In den folgenden Monaten kritisierte das Studentenzentrum aber zunehmend deutlich die langjährige Militärdiktatur des Ministerpräsidenten und Feldmarschalls Thanom Kittikachorn und seines Stellvertreters General Praphas Charusathien sowie den immer wieder verschleppten Verfassunggebungsprozess. Nach dem Ende seiner Amtszeit als Generalsekretär des NSCT initiierte Thirayuth mit anderen Studentenführern Mitte 1973 die „Gruppe Verfassungsaufruf“. Diese lancierte eine Petition für eine demokratische Verfassung, die von 100 Politikern und Intellektuellen unterzeichnet wurde.[6] Nachdem sie Flugblätter verteilt hatten, die die baldige Ausfertigung einer neuen Verfassung verlangten, wurde Thirayuth mit zwölf weiteren Aktivisten am 6. Oktober 1973 wegen „Aufwiegelung“ verhaftet. Gegen ihre Inhaftierung kam es ab dem 9. Oktober zu täglich anwachsenden Protesten auf dem Campus der Thammasat-Universität. Am 13. Oktober gab die Regierungsseite nach und entließ Thirayuth und die übrigen inhaftierten Oppositionellen aus der Haft. Die Proteste hatten aber eine Eigendynamik entwickelt und waren zum Volksaufstand angewachsen, den das NSCT nicht mehr aufhalten konnte.

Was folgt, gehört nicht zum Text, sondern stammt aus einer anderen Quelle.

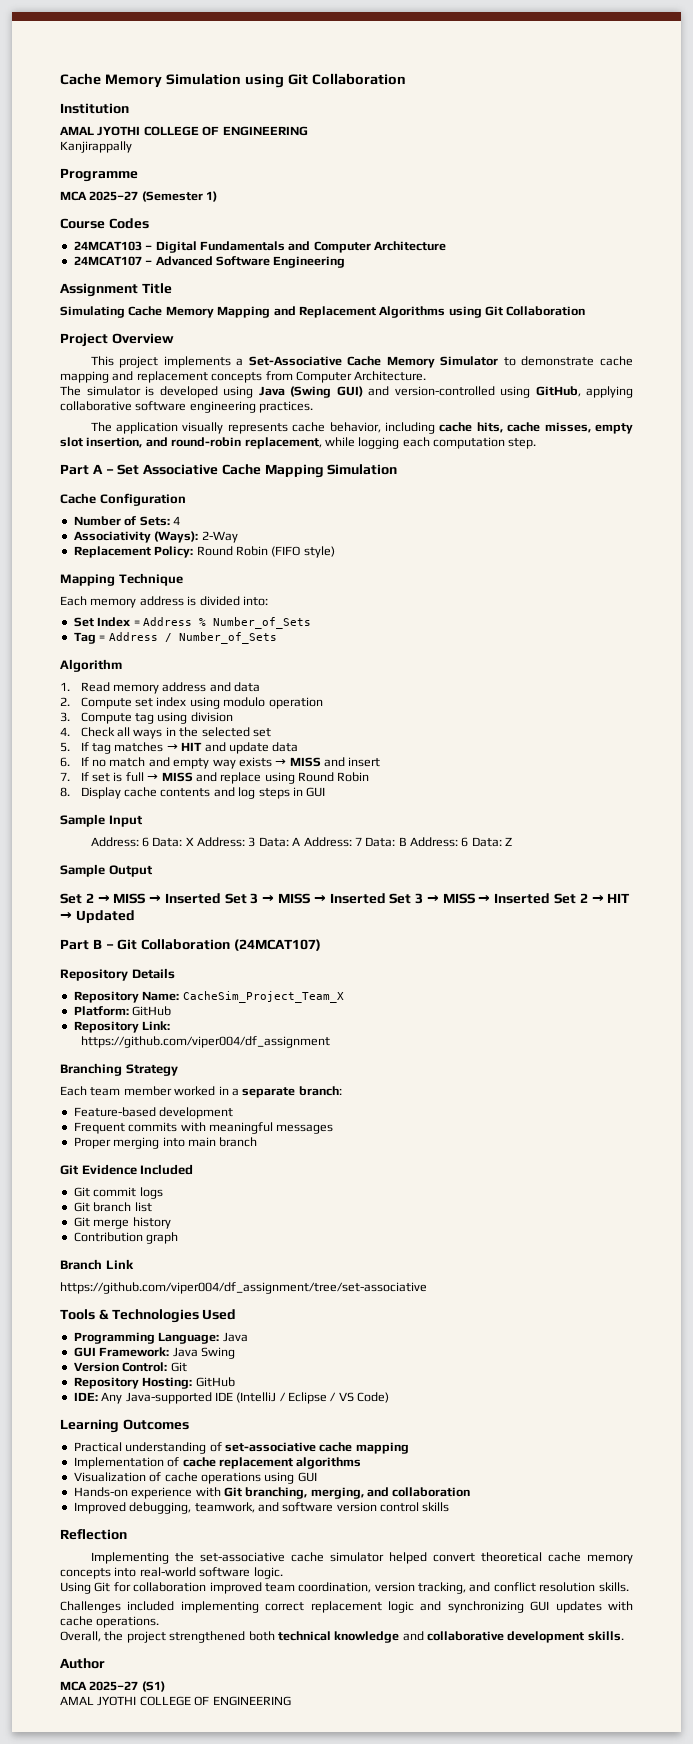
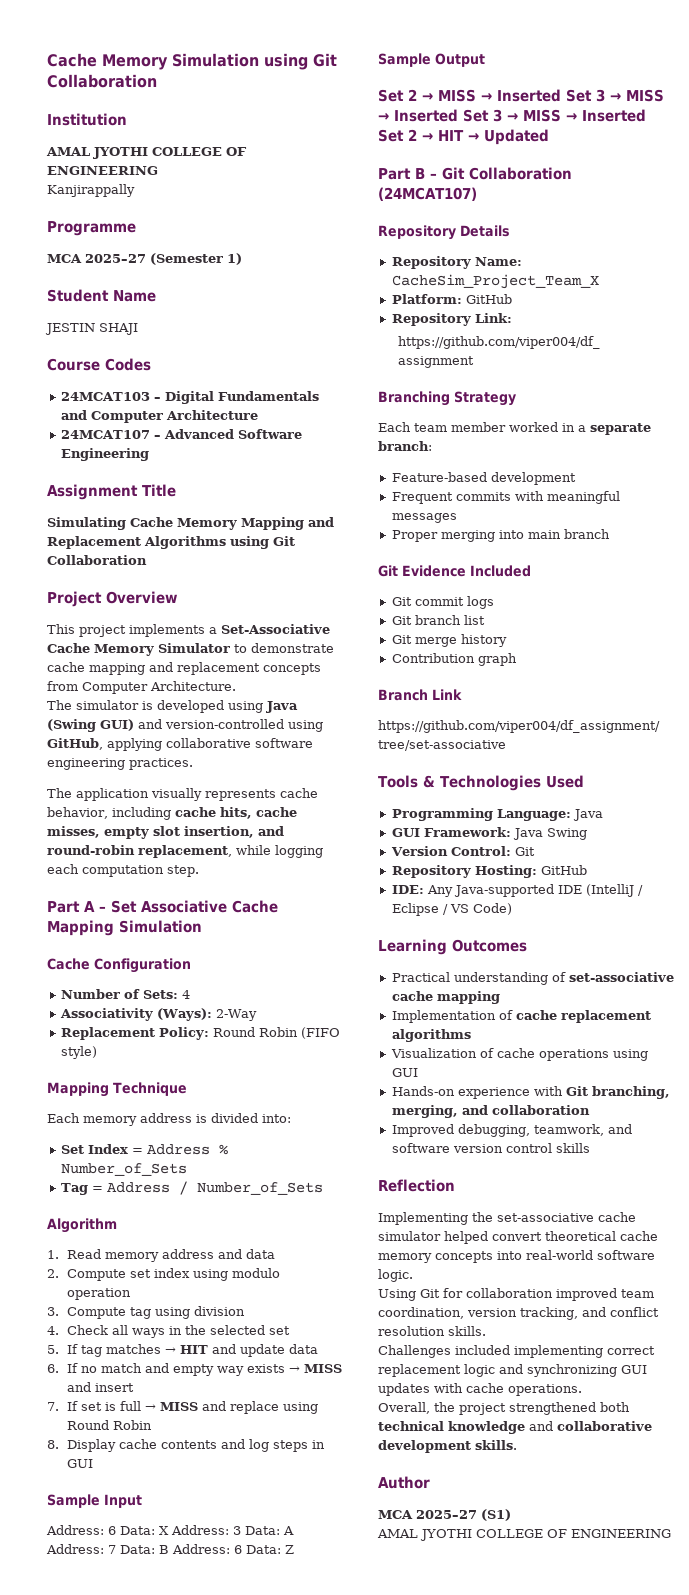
+ Student Name
+ JESTIN SHAJI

Nach dem Sturz der Militärdiktatoren Thanom und Praphas am 14. Oktober 1973 wurde Thirayuth als prominenter Vertreter der Studentenbewegung in den verfassunggebenden Ausschuss eingeladen.[7] In der folgenden freiheitlich-demokratischen Phase gründete Thirayuth die radikal linke Gruppe „Volk für Demokratie“ (Prachachon phuea Prachathipatai), die sich an der Gründung der Sozialistischen Partei Thailands beteiligte.[8] Er verbreitete marxistische und maoistische Theorien und übersetzte E. L. Wheelwrights Buch The Chinese Road to Socialism ins Thailändische.[9] Zudem war Thirayuth Herausgeber der linken Zeitschrift Samakhi Surop („Vereint im Kampf“), die vor allem unter Studenten und Intellektuellen zirkulierte.[10]

Nach der Zerschlagung der Studentenbewegung im Massaker an der Thammasat-Universität am 6. Oktober 1976 floh Thirayuth wie viele Aktivisten in den Dschungel und schloss sich der illegalen Kommunistischen Partei Thailands (KPT) an, in deren Lagern er sich in den folgenden viereinhalb Jahren versteckt hielt. Nachdem die Regierung von Prem Tinsulanonda kapitulierenden KPT-Aktivisten eine Amnestie versprochen hatte, stellte sich Thirayuth im Februar 1981 den Behörden, um wieder ein ziviles Leben führen zu können. In Interviews und Artikeln griff er die KPT anschließend an.[11]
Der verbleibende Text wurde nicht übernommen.